H4EP002: Memoisation scheme #139

hernot · 2020-07-27T17:47:03Z

Abstract:

With the proposed extension implemented it will be assured that objects are dumped only once. If the object is referred to multiple times within a complex object structure than any further reference is converted into an appropriate hdff5 hard-link referring to the corresponding hdf5 group or dataset.
This avoids that the very same object is dumped several hundred to thousand times unnecessarily increasing the file size. On load the hard-link will again be replaced by a reference to the Python object represented by the hdf5 group or dataset. This ensures that the loaded object structure resembles a one to one copy of the dumped one.

Motivation

In H4EP001 (#135) the extension of the loader based design introduced by hickle 4 to by container based loaders for h5py.Group objects and mixed loaders handling in addition h5py.Dataset object was propose. A possible implementation is suggested in pull-request #138. With this in place a large variety of Python objects can now be dumped and loaded without the need to convert them to pickle string.

Objects which are referred to multiple times within the object structure dumped are written multiple times to the resulting hdf5 file. Which causes the following effects:

File size quickly increases especially if dumped objects are complex or their representation includes long strings, byte strings and pickle strings created for their 'type' attribute or class and function objects attached to them
on Load for each occurrence a distinct copy of the object created. As a consequence the restored object structure is not any more a one to one representation of the dumped one.

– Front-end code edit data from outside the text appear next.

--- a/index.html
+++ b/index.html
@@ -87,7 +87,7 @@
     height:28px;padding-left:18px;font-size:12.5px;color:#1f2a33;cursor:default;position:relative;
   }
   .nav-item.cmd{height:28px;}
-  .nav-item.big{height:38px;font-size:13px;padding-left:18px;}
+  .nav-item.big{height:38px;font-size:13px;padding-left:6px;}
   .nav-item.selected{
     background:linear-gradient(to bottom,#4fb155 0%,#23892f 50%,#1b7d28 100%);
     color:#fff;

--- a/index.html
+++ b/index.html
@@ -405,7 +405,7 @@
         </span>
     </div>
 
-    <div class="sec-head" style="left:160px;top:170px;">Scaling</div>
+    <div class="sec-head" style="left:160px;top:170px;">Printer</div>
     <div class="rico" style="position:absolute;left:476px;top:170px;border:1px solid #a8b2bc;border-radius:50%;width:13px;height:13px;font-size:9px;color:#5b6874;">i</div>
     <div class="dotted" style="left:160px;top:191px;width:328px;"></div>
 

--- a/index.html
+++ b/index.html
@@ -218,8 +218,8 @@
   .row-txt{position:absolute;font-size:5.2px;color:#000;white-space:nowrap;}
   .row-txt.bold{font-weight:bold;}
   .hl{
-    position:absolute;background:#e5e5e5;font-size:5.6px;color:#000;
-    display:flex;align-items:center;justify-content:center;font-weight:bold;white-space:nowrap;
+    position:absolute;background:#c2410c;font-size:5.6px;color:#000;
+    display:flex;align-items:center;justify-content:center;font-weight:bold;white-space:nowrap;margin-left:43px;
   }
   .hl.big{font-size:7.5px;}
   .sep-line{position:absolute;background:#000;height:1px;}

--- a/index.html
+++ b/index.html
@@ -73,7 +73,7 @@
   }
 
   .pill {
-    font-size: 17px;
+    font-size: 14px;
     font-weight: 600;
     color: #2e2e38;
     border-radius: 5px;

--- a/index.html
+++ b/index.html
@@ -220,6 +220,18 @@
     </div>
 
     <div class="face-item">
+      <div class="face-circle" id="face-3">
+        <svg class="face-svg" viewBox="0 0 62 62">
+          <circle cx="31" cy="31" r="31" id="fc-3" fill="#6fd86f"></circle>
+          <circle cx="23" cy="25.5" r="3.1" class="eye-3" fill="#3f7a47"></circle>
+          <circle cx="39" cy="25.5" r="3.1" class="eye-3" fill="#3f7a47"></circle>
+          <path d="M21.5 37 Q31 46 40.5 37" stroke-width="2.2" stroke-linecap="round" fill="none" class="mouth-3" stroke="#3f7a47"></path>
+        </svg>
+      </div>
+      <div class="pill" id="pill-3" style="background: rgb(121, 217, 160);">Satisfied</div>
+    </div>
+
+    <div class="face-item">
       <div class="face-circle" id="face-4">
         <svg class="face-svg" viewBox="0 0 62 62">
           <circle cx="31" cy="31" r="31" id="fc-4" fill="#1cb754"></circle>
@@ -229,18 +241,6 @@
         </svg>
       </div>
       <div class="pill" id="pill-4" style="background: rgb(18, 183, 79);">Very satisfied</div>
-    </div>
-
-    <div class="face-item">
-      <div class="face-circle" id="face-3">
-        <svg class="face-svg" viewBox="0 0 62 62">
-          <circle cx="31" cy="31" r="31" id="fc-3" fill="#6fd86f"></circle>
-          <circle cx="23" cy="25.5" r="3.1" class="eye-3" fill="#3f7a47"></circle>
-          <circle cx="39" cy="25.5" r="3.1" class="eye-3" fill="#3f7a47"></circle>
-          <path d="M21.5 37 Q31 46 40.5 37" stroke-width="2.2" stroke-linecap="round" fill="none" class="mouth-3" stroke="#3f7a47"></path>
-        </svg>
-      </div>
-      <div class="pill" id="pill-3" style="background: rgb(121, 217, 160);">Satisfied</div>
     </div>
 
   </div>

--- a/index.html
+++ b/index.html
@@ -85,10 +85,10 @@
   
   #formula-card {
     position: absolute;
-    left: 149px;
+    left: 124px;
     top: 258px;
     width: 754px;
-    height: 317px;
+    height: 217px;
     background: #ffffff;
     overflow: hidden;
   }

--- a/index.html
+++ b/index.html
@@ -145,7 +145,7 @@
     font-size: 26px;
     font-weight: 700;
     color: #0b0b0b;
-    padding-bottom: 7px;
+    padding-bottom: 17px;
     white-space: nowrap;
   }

Memoisation is a possibility to keep track upon objects which are at least referenced once within an object structure and link their references to the corresponding hdf5 file objects. In case a specific object occurs multiple times within the object structure a dataset with the special dtype=ref_dtype to the very same hdf5 group or dataset be created instead of dumping the referred object once again. On load when a dataset with dtype=ref_dtype is encountered its content will be replaced by appropriate reference to the actual object referred to.

Specification

Basic Memoisation

The basic memoisation is implemented mechanisms and structures comparable to those which the Python copy protocol uses. At the core there are two dictionaries one for dumping and one for loading.

py_obj_id = id(py_obj)
dump_memo[py_obj_id] = h_subnode

The dict utilized by _dump function uses the id of the already dumped objects as its keys and the reference to the created hdf5 group or dataset as the corresponding values. The id is the value returned by the id() function provided by python builtins module.

py_obj = load_fn(...) or py_subcontainer.convert()
load_memo[h_node.id] = py_obj

The dict utilized by _load function uses the id of the hdf5 file nodes loaded as its keys and the object restored from each of the hdf5 nodes as its values.

On every py_obj to be dumped the _dump will first check an entry for id(py_obj) exists within the dump_memo dictionary. In case the entry exist _dump will create a new dataset in the current h_group and assign the reference of the previously created h5py.Group or h5py.Dataset object to it instead of dumping the py_obj again. Using a dataset exposing the special dtype=ref_dtype has the advantage that this dataset can have attributes which differ from the ones stored along with the referred to dataset or group, whereas on hard links the attributes would be shared amognst all of its occurrences. When a py_obj is stored to the file the file a new entry in the dump_memo dictionary is created for later use.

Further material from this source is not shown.